Постепенно в обществе накапливалось недовольство людей: ведь под влиянием пропаганды притязания на лучшую жизнь стремительно росли, тогда как реальные возможности осуществления этих притязаний уменьшались. Дефицит стал практически тотальным явлением. Декларирование социального равенства сосуществовало с ежедневно очевидным неравенством, обилие денег — с их необеспеченностью товарами, обещания кремлевского руководства — с постепенно осознаваемой большинством невозможностью их выполнить. Действие экономического механизма торможения имело прямое социально-психологическое отражение: пресловутый «разрыв слова и дела» провоцировал массовые настроения недовольства. Складывалась тревожная для режима ситуация.
Пытаясь спасти положение, прежнее руководство пыталось лишить массы стимулов для проявления действенной активности, опасаясь, что при наличии таких стимулов активность недовольных масс станет неуправляемой. Расцветал особый партократический бюрократизм как механизм обездвиживания масс, как особое средство психологического торможения. У людей была разрушена вера в возможность достижения светлого будущего еще при жизни данного поколения, взамен же проповедовались ценности непрерывного, но частичного совершенствования устоявшегося образа жизни. В скрытой, но весьма жесткой борьбе с критическим настроением части общества сверху навязывались и утверждались настроения застоя и пассивности. Внушалось, что то, что есть — уже хорошо, что лучше и быть не может. Догматизация системы и ее высших эшелонов привела практически к отрицанию необходимости что-либо делать: подспудно внушалась мысль о том, что все будет достигнуто как бы само собой, автоматически — раз «партия наметила», то это обязательно сбудется и осуществится; раз идеология научная — значит, она обязательно победит без всяких усилий; раз руководство что-то сказало, значит это мудро и истинно.
Диалектика развития подменялась метафизикой застоя. Возникла модель общества, в которой как бы не было человека — все элементы социально-политической системы действовали как будто автоматически, а конечный результат был запрограммирован. Естественно, все это не могло не порождать угодные для определенных кругов настроения благодушия и самоуспокоенности. В обществе стали распространяться негативные с точки зрения существующей системы явления.
Именно это стало основой процесса вначале расслоения, а затем и поляризации настроений. Такой социально-психологический, настроенческий плюрализм стал следствием расслоения политического, экономического и социального. Отсутствие равенства и социальной справедливости вело к тому, что для одних, элитных групп ближе был декларируемый уровень жизни, для других же — реальный.
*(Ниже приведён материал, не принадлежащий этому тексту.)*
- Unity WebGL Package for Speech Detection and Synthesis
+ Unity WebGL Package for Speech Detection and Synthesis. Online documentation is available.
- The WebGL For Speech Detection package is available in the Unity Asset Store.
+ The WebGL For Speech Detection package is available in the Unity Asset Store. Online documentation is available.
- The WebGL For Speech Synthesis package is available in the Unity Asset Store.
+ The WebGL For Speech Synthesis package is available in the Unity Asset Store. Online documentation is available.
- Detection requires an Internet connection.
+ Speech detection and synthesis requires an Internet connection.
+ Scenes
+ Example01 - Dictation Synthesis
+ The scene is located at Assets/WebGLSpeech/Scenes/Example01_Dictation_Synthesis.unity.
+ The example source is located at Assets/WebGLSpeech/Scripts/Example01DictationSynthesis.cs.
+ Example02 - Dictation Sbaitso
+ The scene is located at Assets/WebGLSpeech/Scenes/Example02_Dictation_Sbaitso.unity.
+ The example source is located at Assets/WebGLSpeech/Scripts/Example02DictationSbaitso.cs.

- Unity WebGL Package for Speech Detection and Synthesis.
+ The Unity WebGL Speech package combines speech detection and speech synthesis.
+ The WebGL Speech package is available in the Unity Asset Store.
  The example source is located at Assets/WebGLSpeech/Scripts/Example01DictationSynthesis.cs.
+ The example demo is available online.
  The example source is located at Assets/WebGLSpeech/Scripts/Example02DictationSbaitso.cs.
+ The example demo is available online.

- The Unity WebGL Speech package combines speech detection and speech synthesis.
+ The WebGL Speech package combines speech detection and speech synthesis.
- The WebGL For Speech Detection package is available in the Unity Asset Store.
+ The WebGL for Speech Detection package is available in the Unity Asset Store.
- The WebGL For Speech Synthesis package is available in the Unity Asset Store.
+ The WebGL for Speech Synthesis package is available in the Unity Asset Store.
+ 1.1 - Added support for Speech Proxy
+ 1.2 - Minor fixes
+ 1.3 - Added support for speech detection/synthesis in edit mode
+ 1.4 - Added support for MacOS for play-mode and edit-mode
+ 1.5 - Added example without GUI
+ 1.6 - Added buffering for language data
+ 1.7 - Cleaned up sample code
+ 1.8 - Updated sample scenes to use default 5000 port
Как справедливо подчеркивали Л. А. Гордон и Э. В. Клопов, «реальное повышение уровня жизни шло ограниченно, притом с замедлением, тогда как потребности и запросы десятков миллионов людей нарастали естественными, неограниченными, постоянно ускоряющимися темпами… За последние два-три десятилетия увеличился разрыв между реальными, существующими условиями жизни и жизненным стандартом, жизненным уровнем, который большинство населения стало рассматривать в качестве нормального и необходимого» (Гордон, Клопов, 1989). Так формировалось массовое недовольство системой.
Разрыв притязаний и возможностей их достижения породил несколько вариантов реакции. На одном полюсе — настроения недовольства, на другом — благодушия. Между ними — широкий спектр потребительских, эгоистических и приспособленческих настроений в их многообразных вариантах и проявлениях. Плюрализм такого рода расколол иллюзию однородности псевдомассовых «общественных» настроений: стало заметным доминирование настроений индивидуальных и узкогрупповых, корпоративных. Стали исчезать масштабные идеи и ценности, по определению необходимые для широкой психологической интеграции людей, для консолидации общества. Шел процесс разложения прежней «общественной» психологии.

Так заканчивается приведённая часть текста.